------ RECORDS TO USE

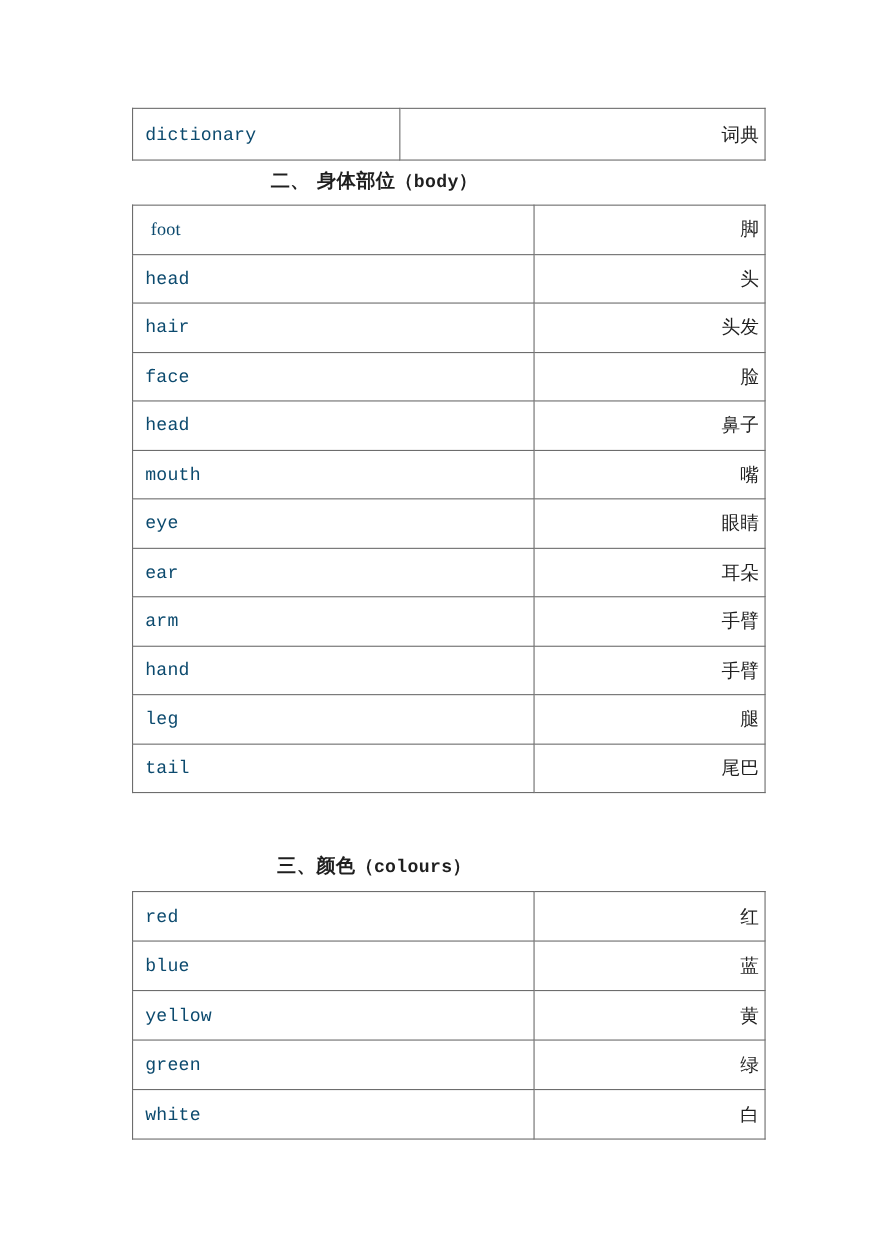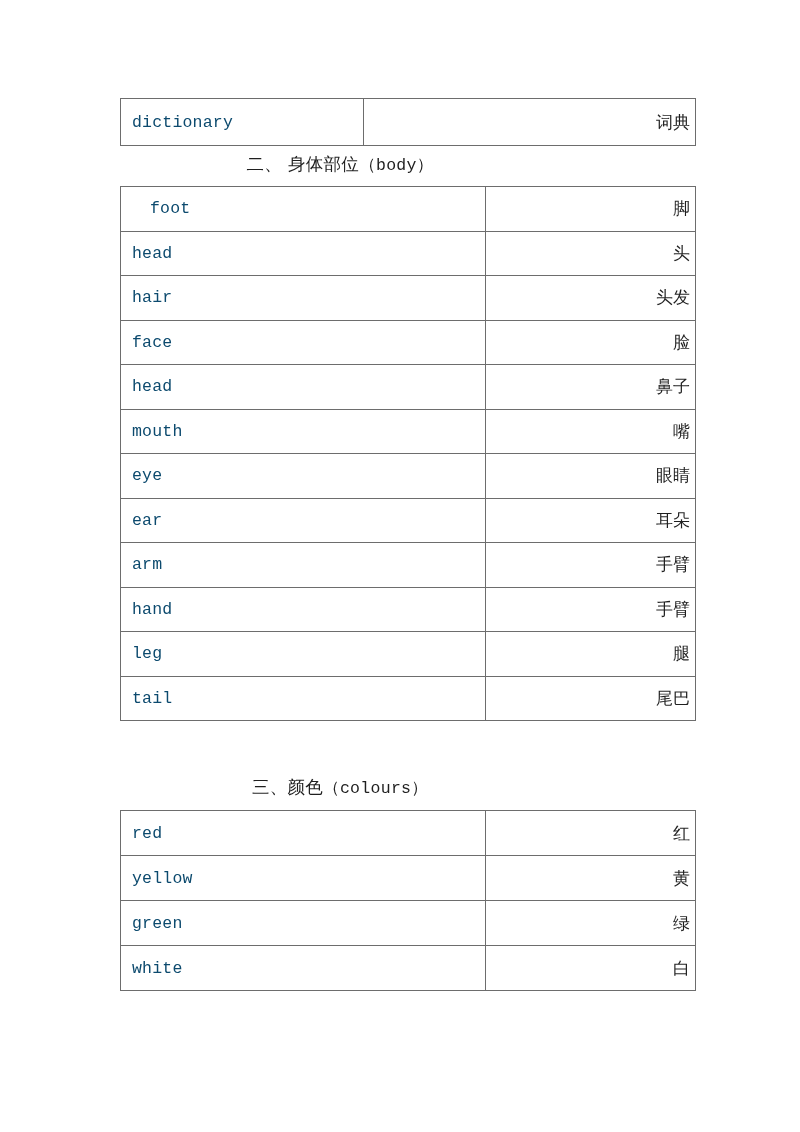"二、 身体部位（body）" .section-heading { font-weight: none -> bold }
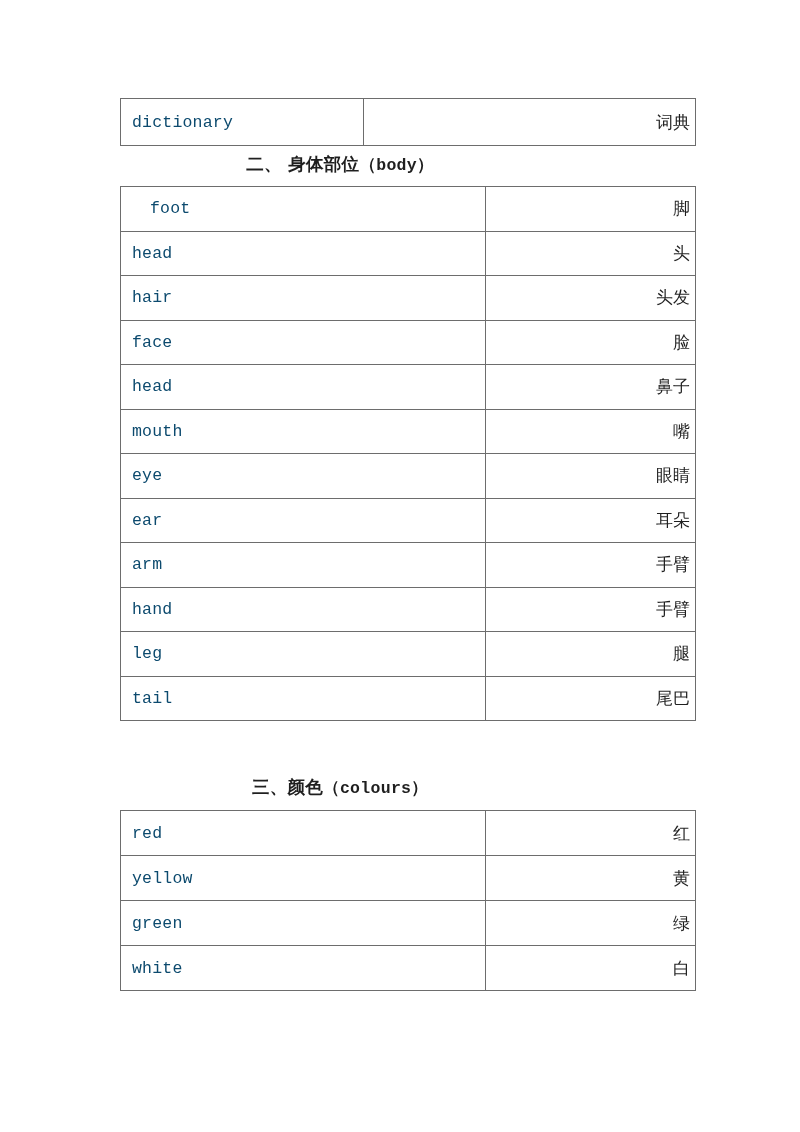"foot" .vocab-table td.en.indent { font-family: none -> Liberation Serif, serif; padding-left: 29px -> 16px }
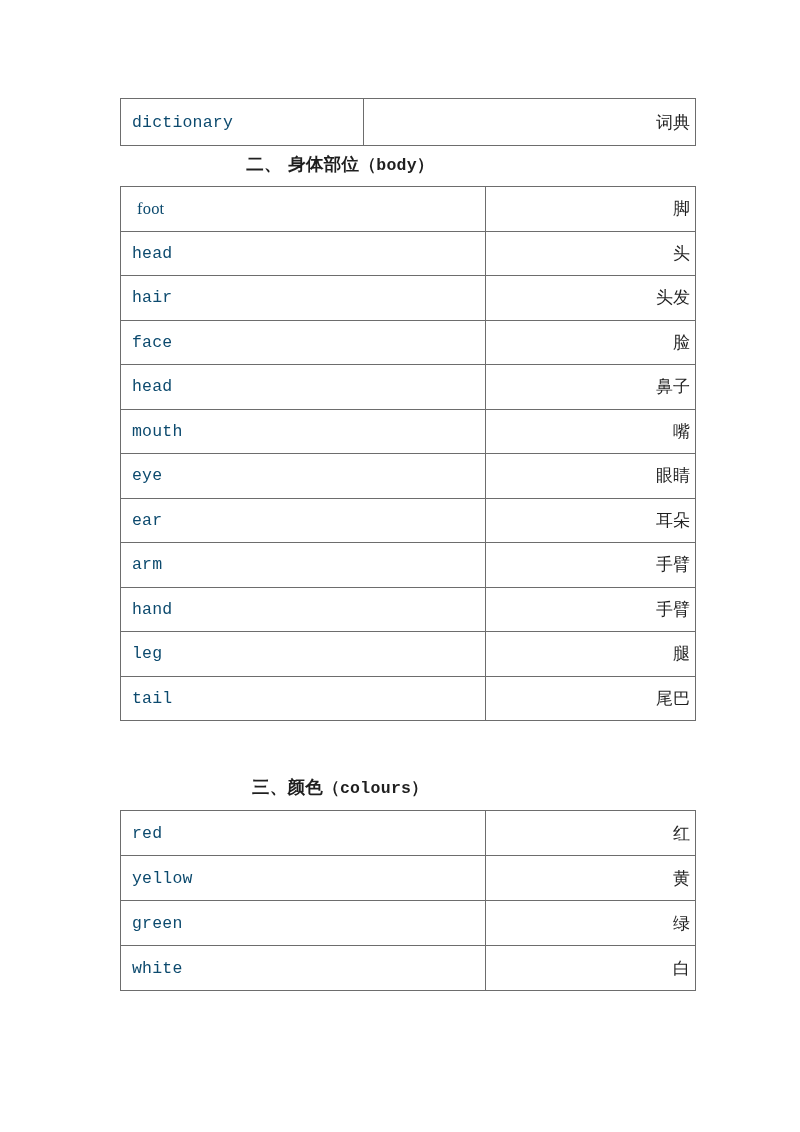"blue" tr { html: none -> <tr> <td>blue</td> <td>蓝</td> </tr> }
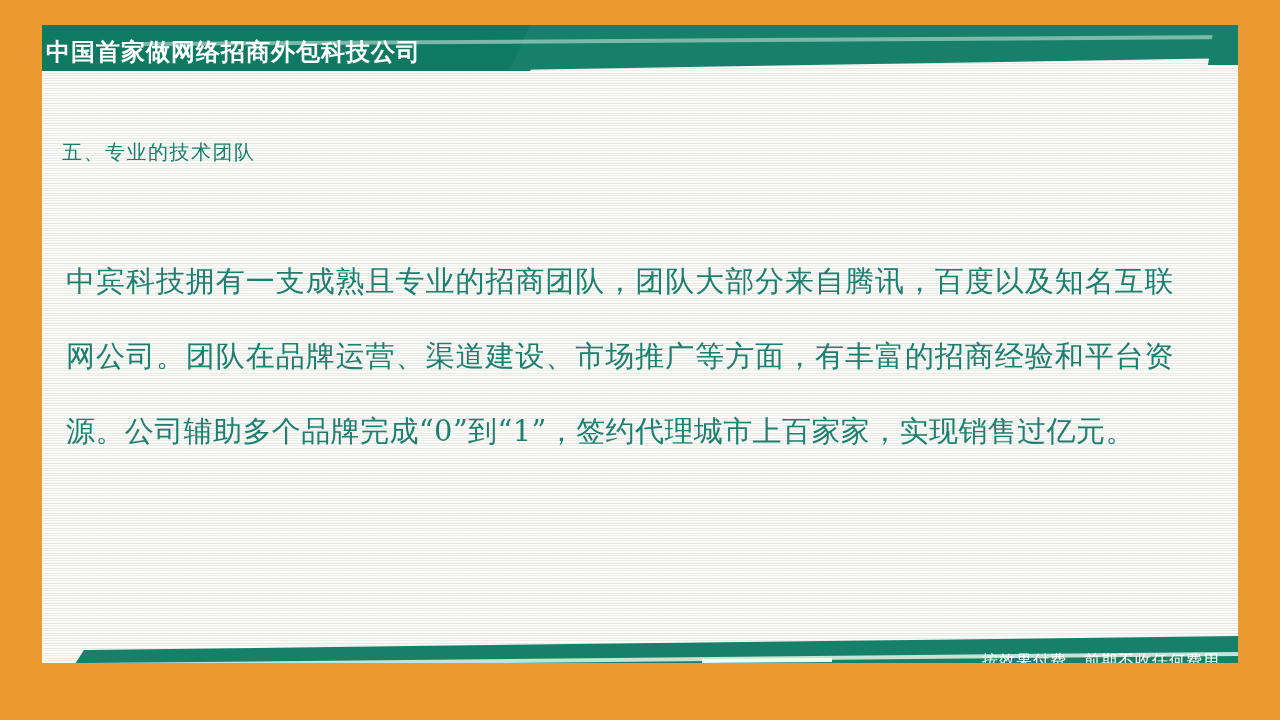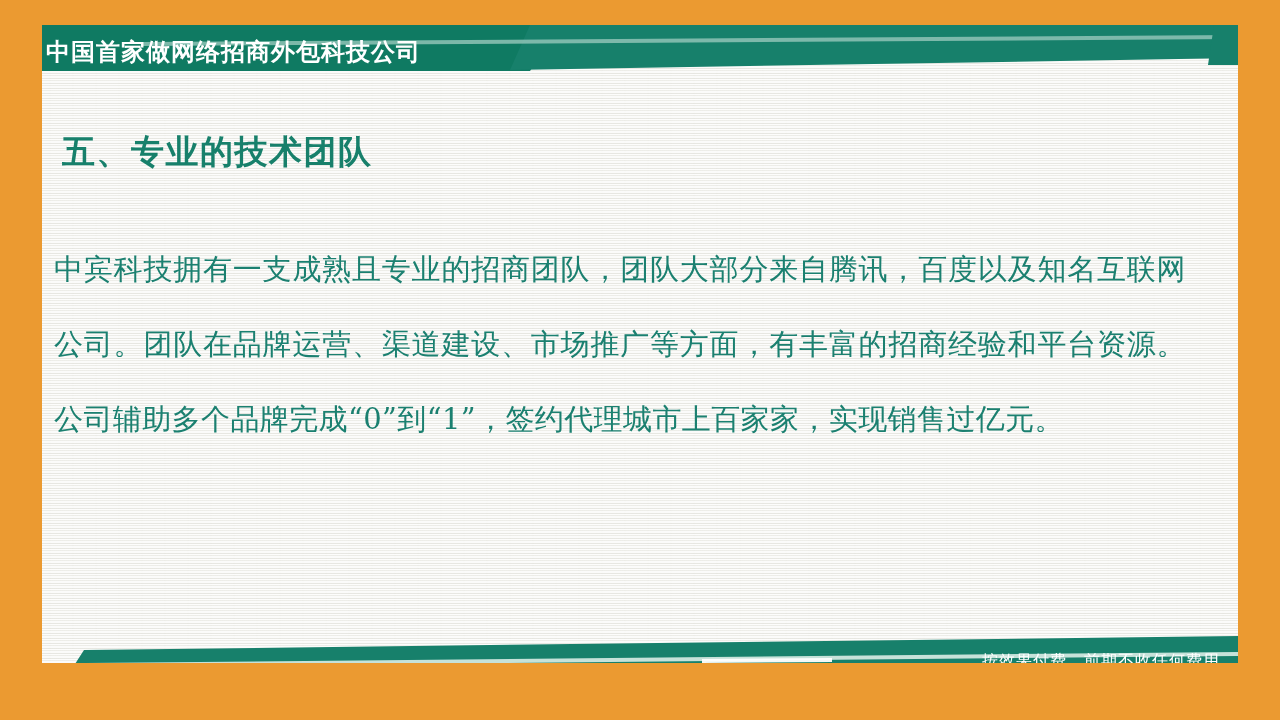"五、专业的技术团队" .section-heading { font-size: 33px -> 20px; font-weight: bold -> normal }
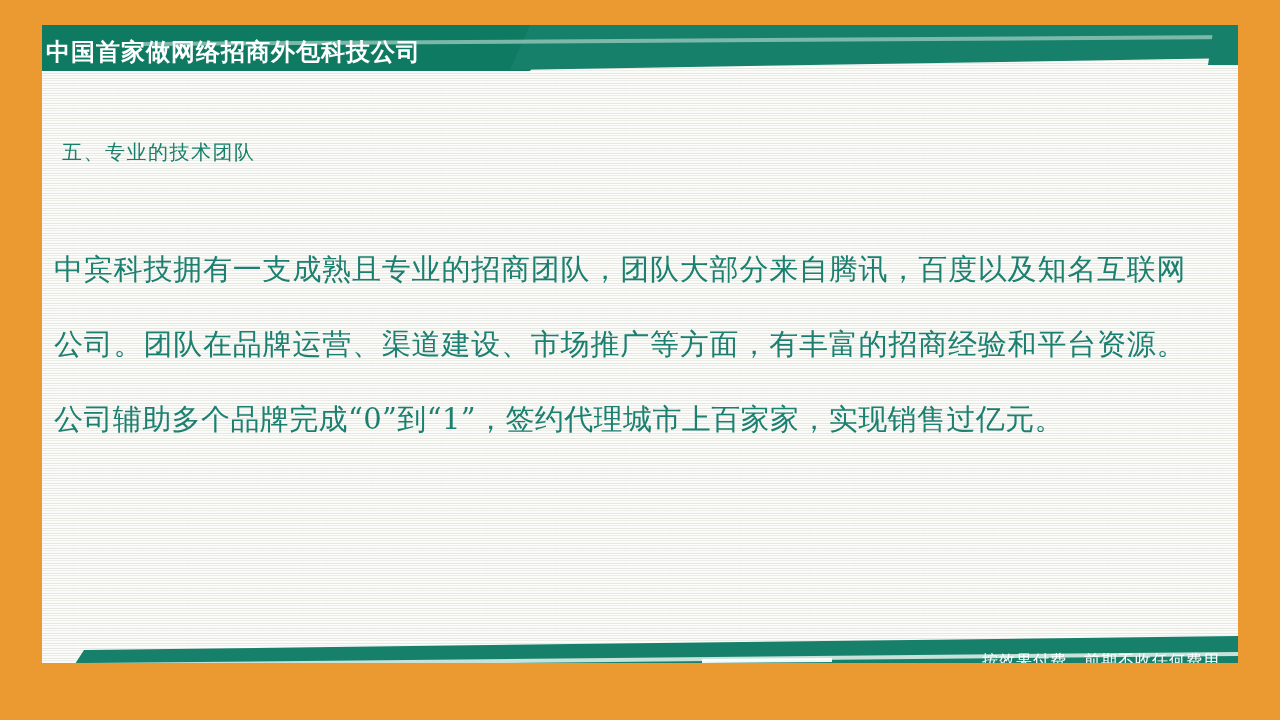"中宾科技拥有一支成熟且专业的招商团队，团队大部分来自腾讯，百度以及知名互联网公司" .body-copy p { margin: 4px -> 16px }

------------

__ASSIGNMENT__. The copy starts at the line holding "font-family: none ->" and ends at the last line of the records above. Transcribe those lines exactly, pictures excluded.

__FINISHED TASK__.
"foot" .vocab-table td.en.indent { font-family: none -> Liberation Serif, serif; padding-left: 29px -> 16px }
"blue" tr { html: none -> <tr> <td>blue</td> <td>蓝</td> </tr> }
"五、专业的技术团队" .section-heading { font-size: 33px -> 20px; font-weight: bold -> normal }
"中宾科技拥有一支成熟且专业的招商团队，团队大部分来自腾讯，百度以及知名互联网公司" .body-copy p { margin: 4px -> 16px }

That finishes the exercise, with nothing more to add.